Schaefer Makes Sense of Twitter

Schaefer_review_20200202Mark W. Schaefer. 2012.  The Tao of Twitter:  Changing Your Life and Business 140 Characters at a Time.  New York:  McGraw Hill. @markwschaefer

Reviewed by Stephen W. Hiemstra When I expressed interest in learning how to use social media more effectively, a friend quickly remarked:  whatever you do, don’t start Tweeting!  Probably the hardest part of learning to use Twitter has been to overcome the pre-conception that it’s used primarily by celebrity fans.  Mark Schaefer’s The Tau of Twitter has vanquished pre-conceptions and convinced me that Twitter is a business tool here to stay.


What is Twitter?  Twitter looks like a personalized wire service or  stock market price feed.  The limited space in a Tweet assures that only short messages are transmitted which means that it is easy to view many Tweets quickly.  For news junkies and market watchers, Twitter has to be addictive—it is more than a non-stop pajama party for fifteen year olds.

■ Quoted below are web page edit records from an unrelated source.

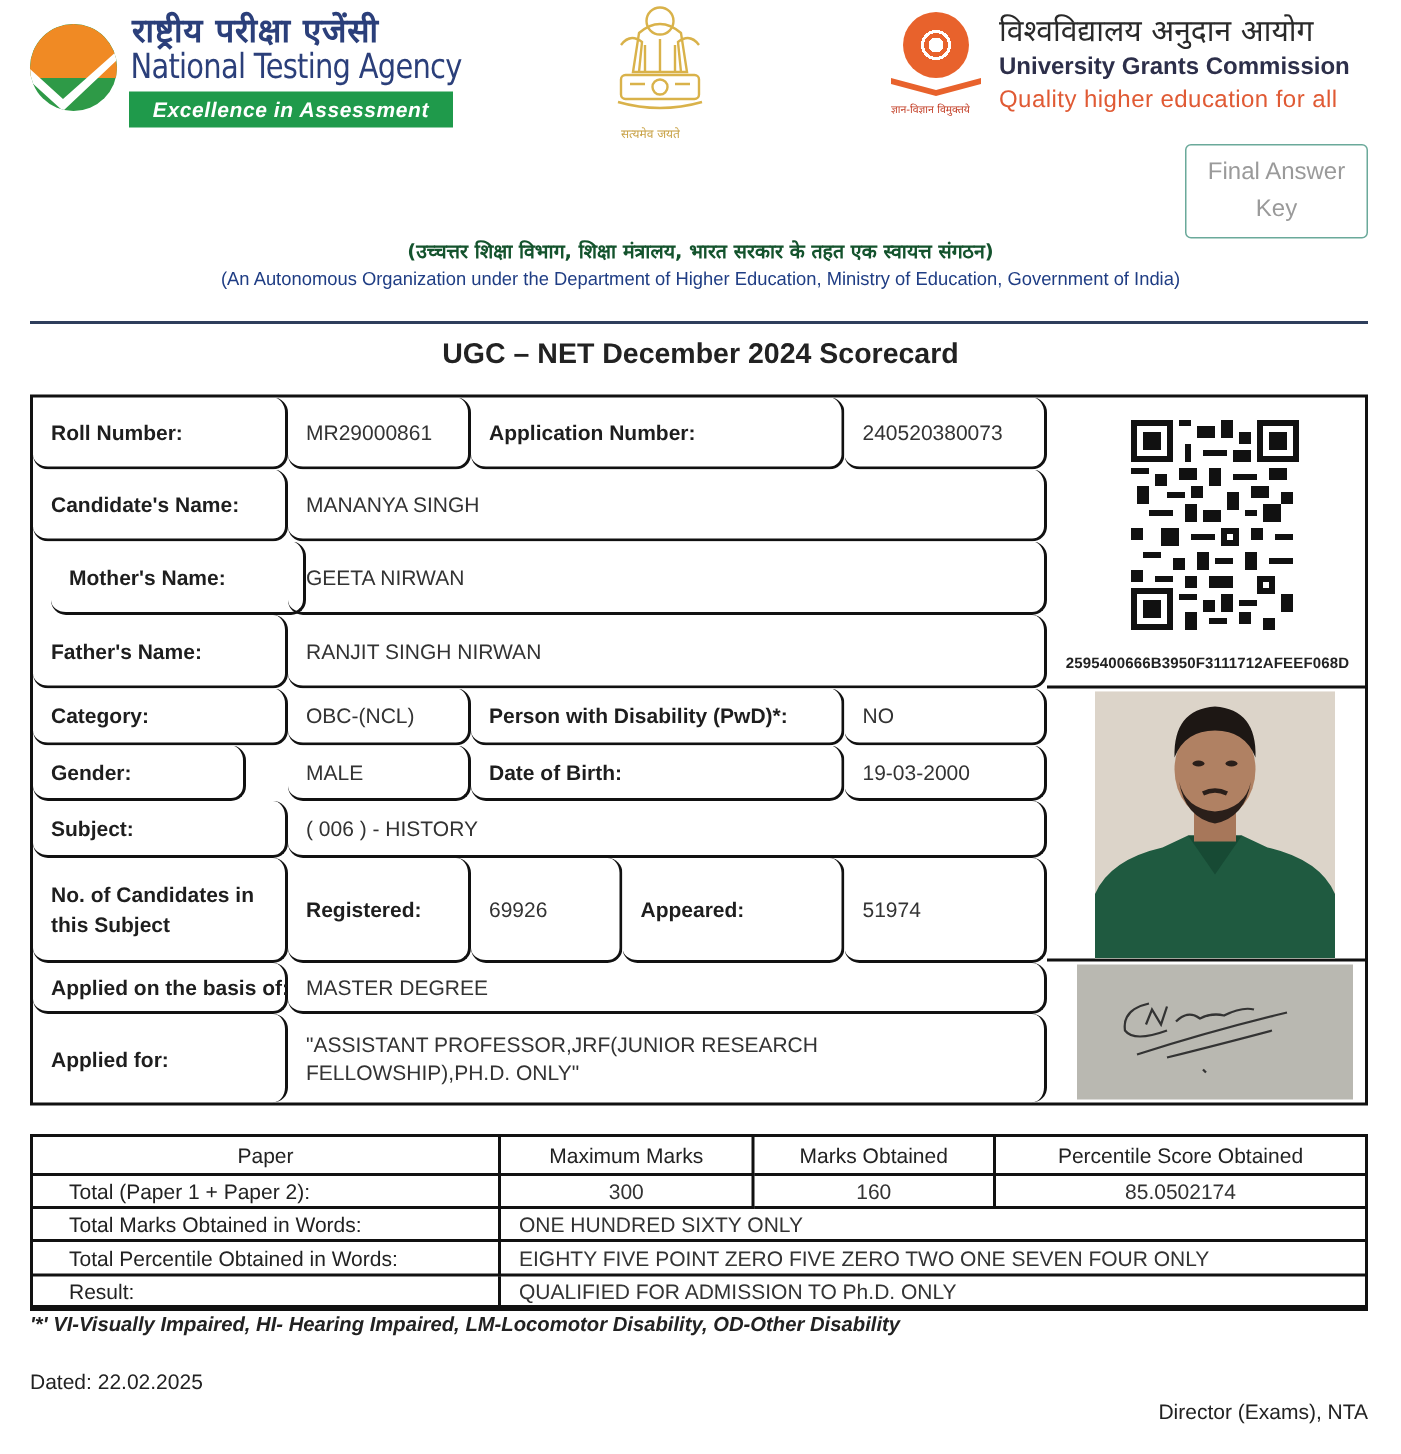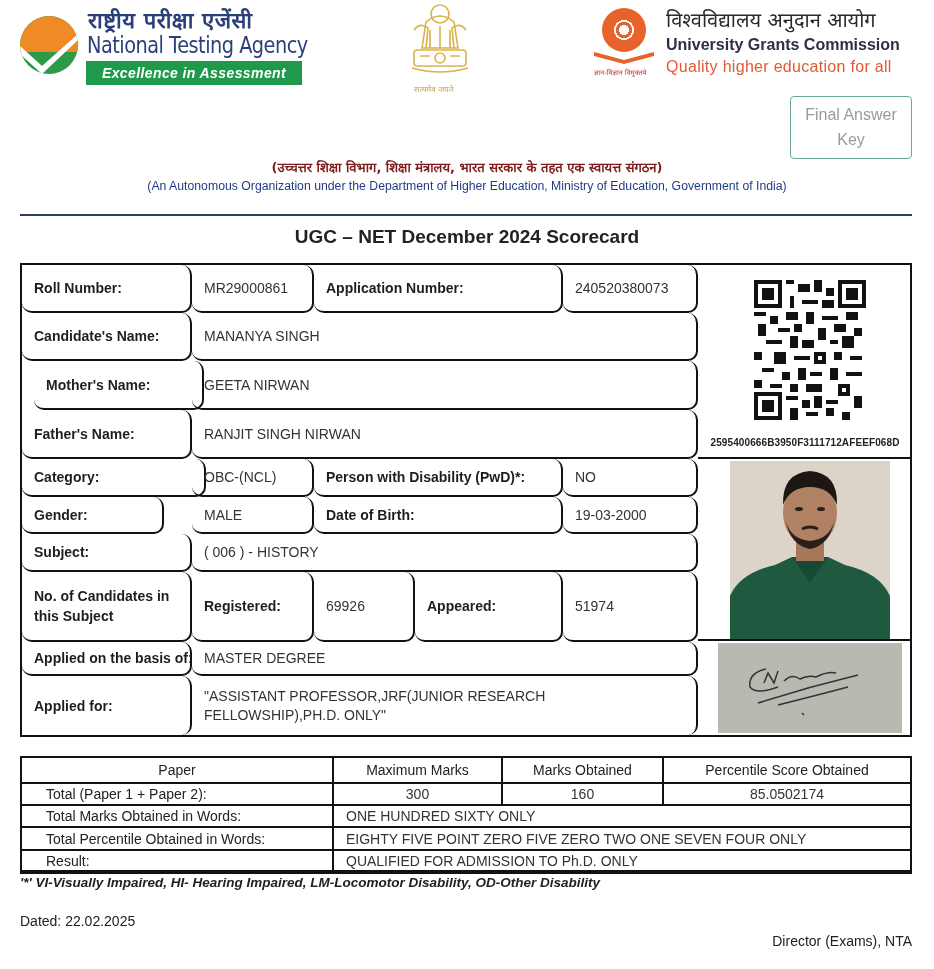"(उच्चत्तर शिक्षा विभाग, शिक्षा मंत्रालय," .org-hindi { color: #7f1d1d -> #14532d }
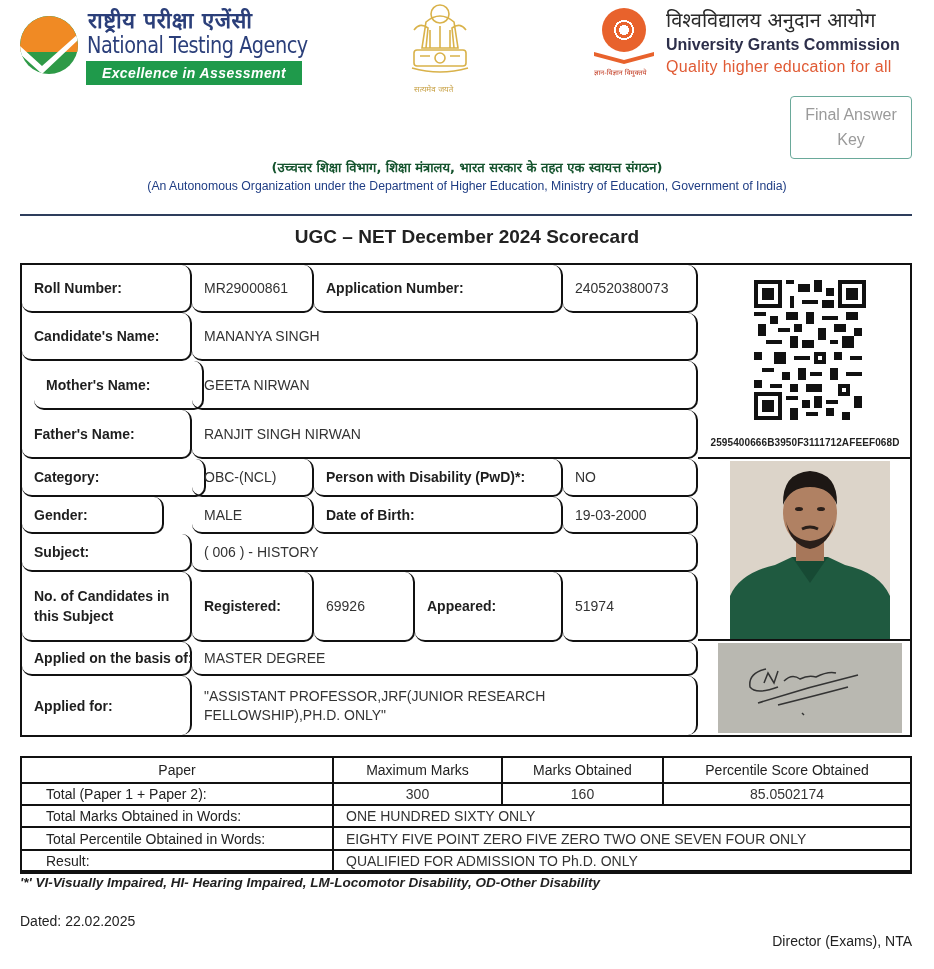"Category:" div.cell { width: 184px -> 170px }
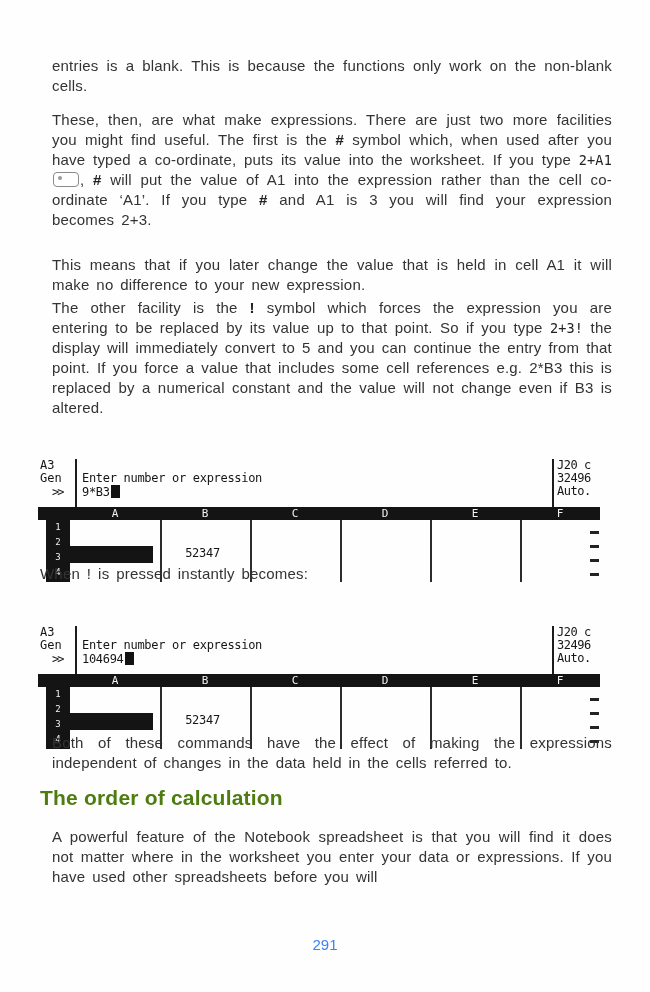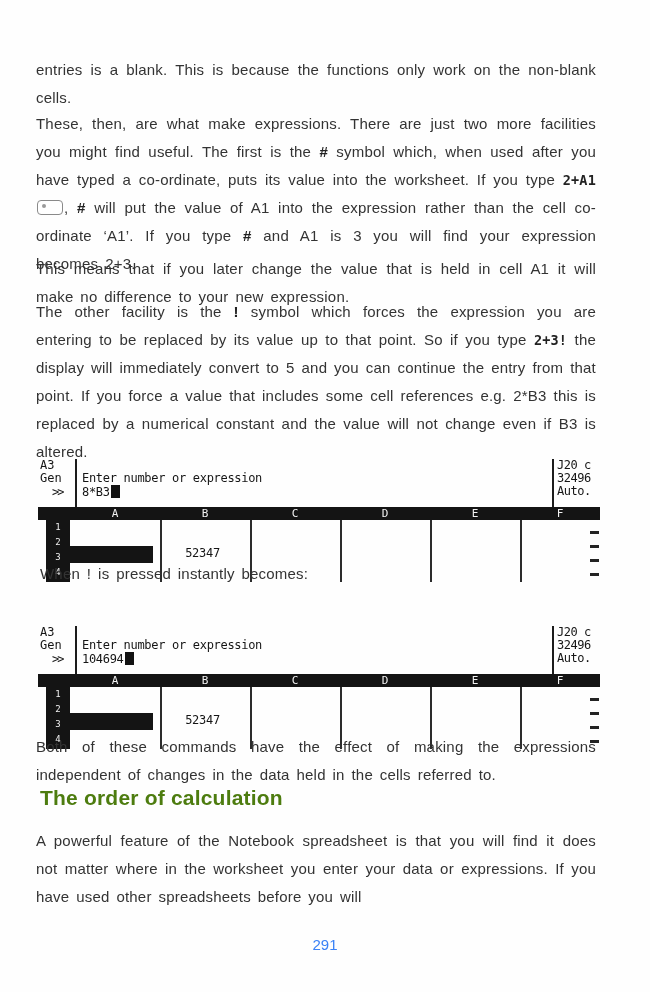"entries is a blank. This" .para { left: 36px -> 52px; line-height: 28px -> 20px }
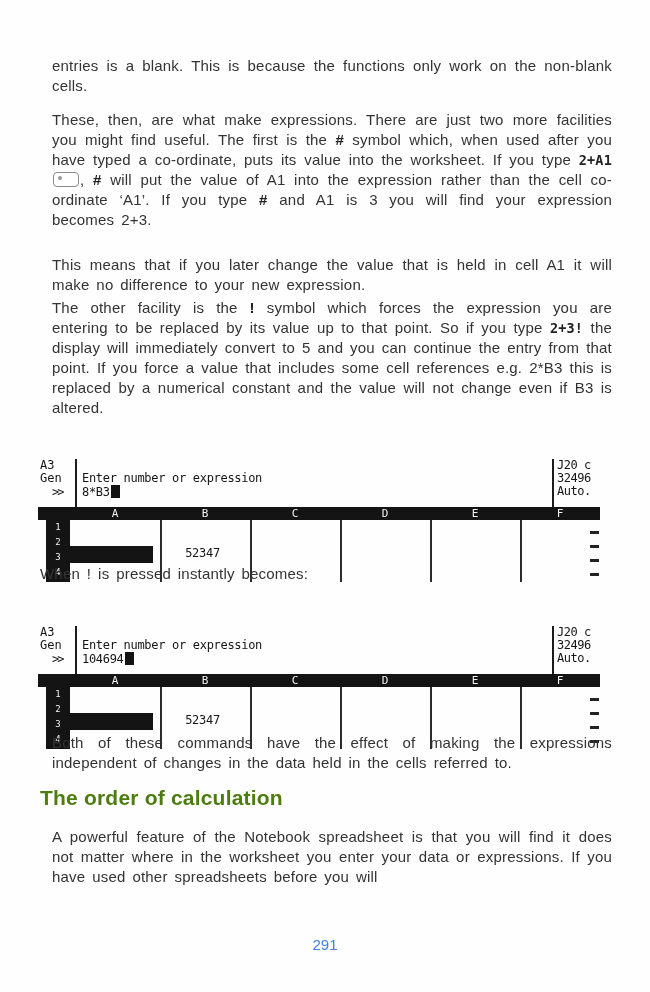"2+A1" .para .mb { font-weight: bold -> normal }
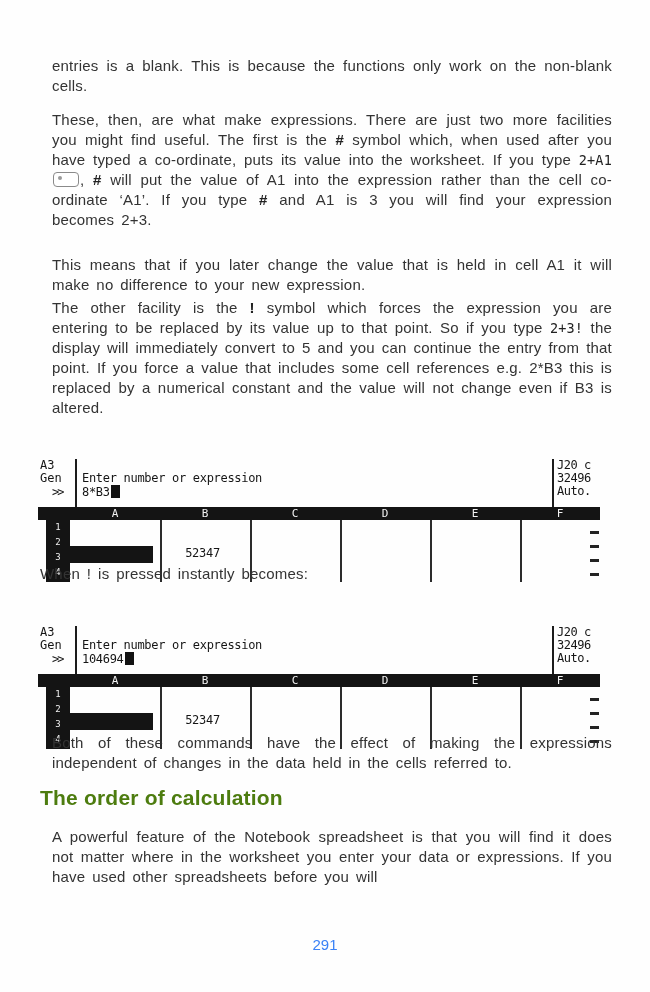"8*B3" span { text: 8 -> 9 }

So what does Schaefer say about it?  The book is organized into seventeen chapters.  The introduction and first two chapters explain how Twitter can be used in business.  Chapter three examines Schaefer’s basic social media strategy (The Tao Explained).  Chapter four explains business benefits.  Chapters five to seven explore Schaefer’s strategy in more detail.  The remainder of the book covers advanced Twitter concepts.

Three Taos of Twitter

Schaefer’s strategy in using social media revolves around three principles:  Targeted Connections, Meaningful Content, and Authentic HelpfulnessTargeted Connections means concentrate on following and be followed by people likely to find your business interesting.  This is just basic networking.  Schaefer talks a lot about his Twitter Tribe—a group of about 200 contacts who share your basic interests.  Meaningful Content means that you introduce information that is both helpful and interesting.  Most professionals today are specialists—talk about your area of expertise.  Authentic Helpfulness means that you express honest interest in what people are doing online.  Just pretend a colleague has walked in your office asking advice and you get the idea.

What makes Schaefer’s discussion interesting is how he mixes business and personal interests.  Several times he reminds the reader that “social media” begins with the word “social” or alternatively “P2P”—person to person.  People want to do business with people that they like being with.  For those of us who are not the life of the party, this whole discussion can be a bit intimidating—life in business causal—but the point is that networking is very personal.  Twitter is not a place to sell, but rather a place to establish relationships.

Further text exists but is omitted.